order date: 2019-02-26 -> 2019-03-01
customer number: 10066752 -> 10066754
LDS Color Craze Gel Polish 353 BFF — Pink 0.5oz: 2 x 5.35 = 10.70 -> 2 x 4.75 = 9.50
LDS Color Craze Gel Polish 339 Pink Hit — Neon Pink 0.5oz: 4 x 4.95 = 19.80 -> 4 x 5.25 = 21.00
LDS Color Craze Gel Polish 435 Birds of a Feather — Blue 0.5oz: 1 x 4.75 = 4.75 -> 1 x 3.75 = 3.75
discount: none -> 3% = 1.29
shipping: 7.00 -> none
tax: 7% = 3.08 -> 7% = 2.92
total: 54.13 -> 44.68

────────────────────

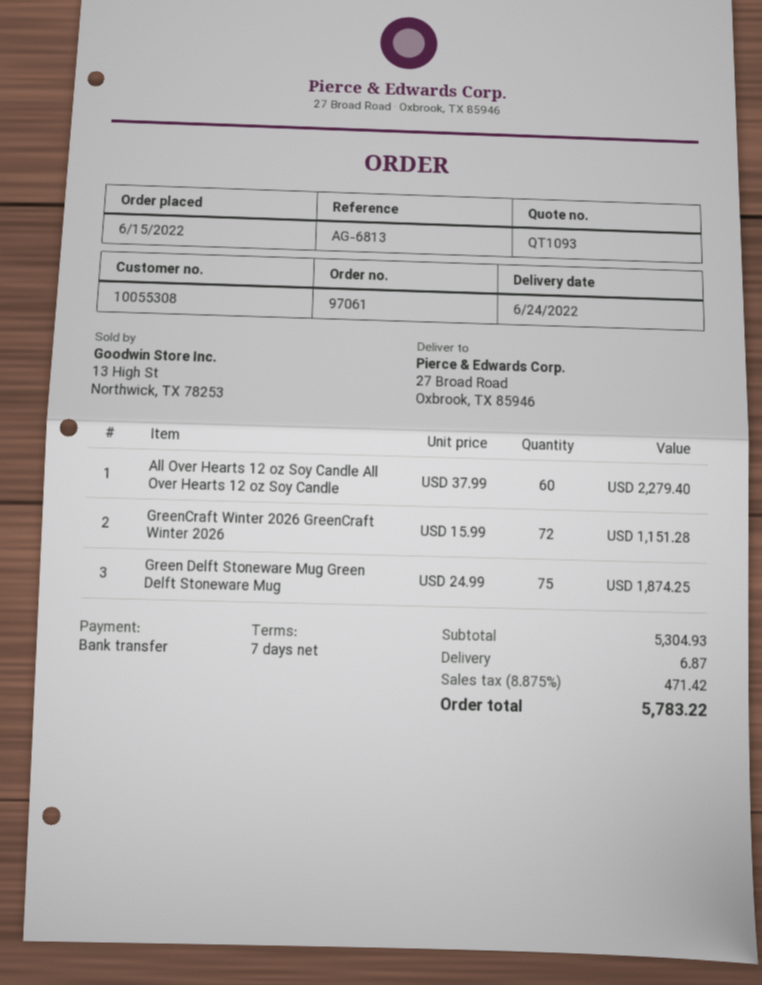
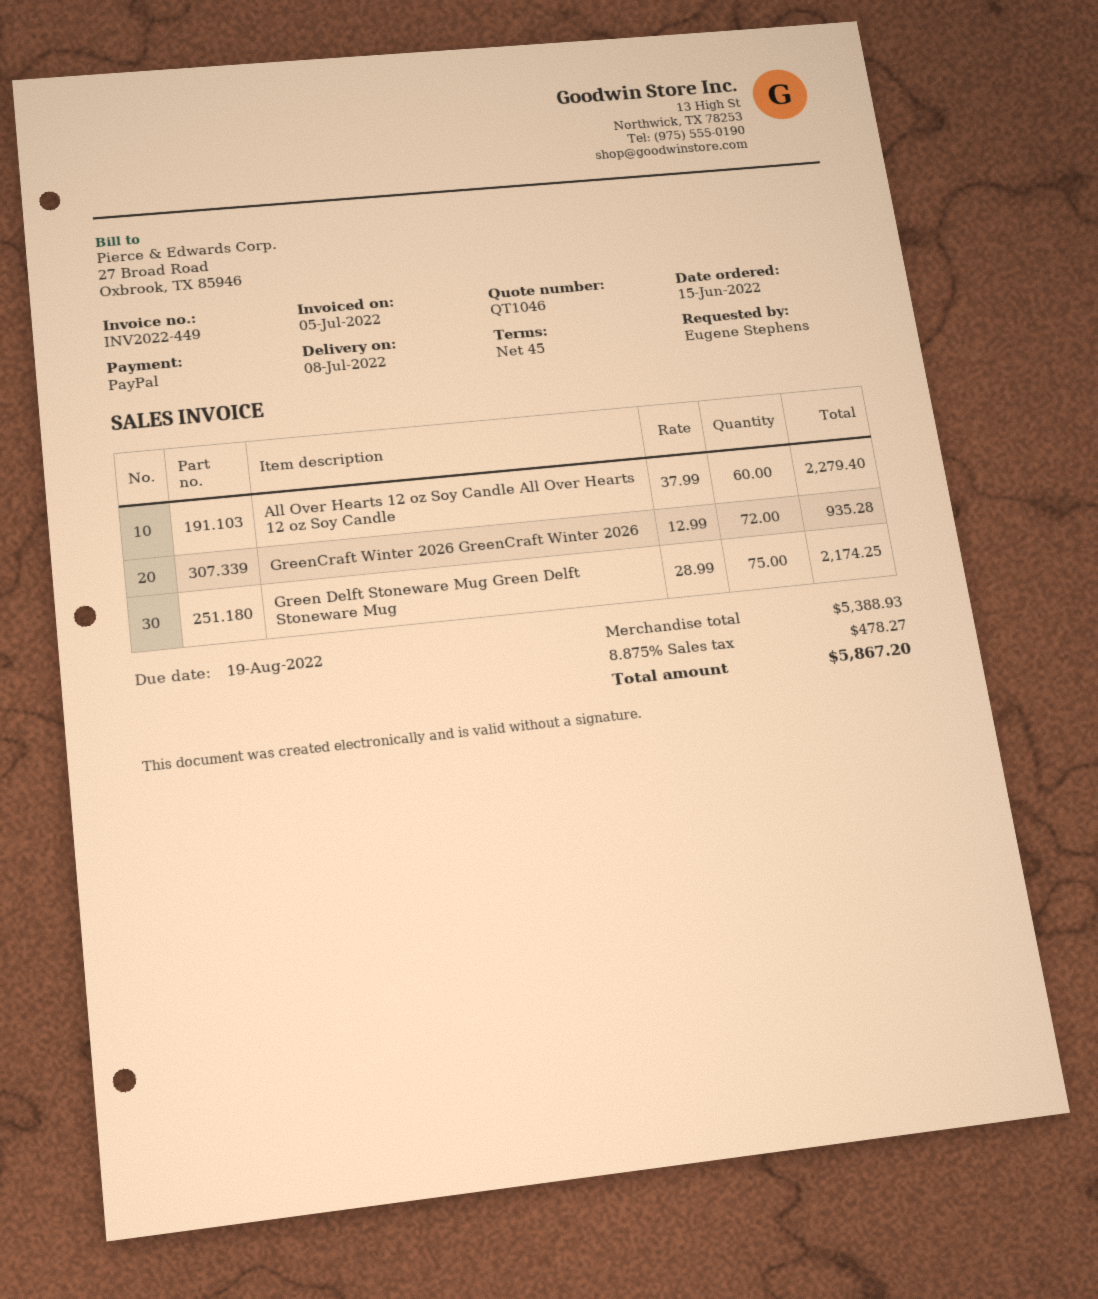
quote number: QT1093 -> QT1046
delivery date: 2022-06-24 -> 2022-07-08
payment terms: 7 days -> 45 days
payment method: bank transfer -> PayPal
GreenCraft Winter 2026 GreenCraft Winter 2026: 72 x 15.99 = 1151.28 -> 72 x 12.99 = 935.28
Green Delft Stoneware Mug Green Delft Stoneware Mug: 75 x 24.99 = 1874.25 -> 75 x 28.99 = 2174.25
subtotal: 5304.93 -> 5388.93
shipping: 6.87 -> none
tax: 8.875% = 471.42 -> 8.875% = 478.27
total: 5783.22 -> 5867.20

────────────────────

EXERCISE AIM:
Your answer should consist solely of the lines above from the line with "LDS Color Craze Gel Polish 353" to the line with "total: 54.13 -> 44.68", both included, reproduced exactly.

TASK OUTPUT:
LDS Color Craze Gel Polish 353 BFF — Pink 0.5oz: 2 x 5.35 = 10.70 -> 2 x 4.75 = 9.50
LDS Color Craze Gel Polish 339 Pink Hit — Neon Pink 0.5oz: 4 x 4.95 = 19.80 -> 4 x 5.25 = 21.00
LDS Color Craze Gel Polish 435 Birds of a Feather — Blue 0.5oz: 1 x 4.75 = 4.75 -> 1 x 3.75 = 3.75
discount: none -> 3% = 1.29
shipping: 7.00 -> none
tax: 7% = 3.08 -> 7% = 2.92
total: 54.13 -> 44.68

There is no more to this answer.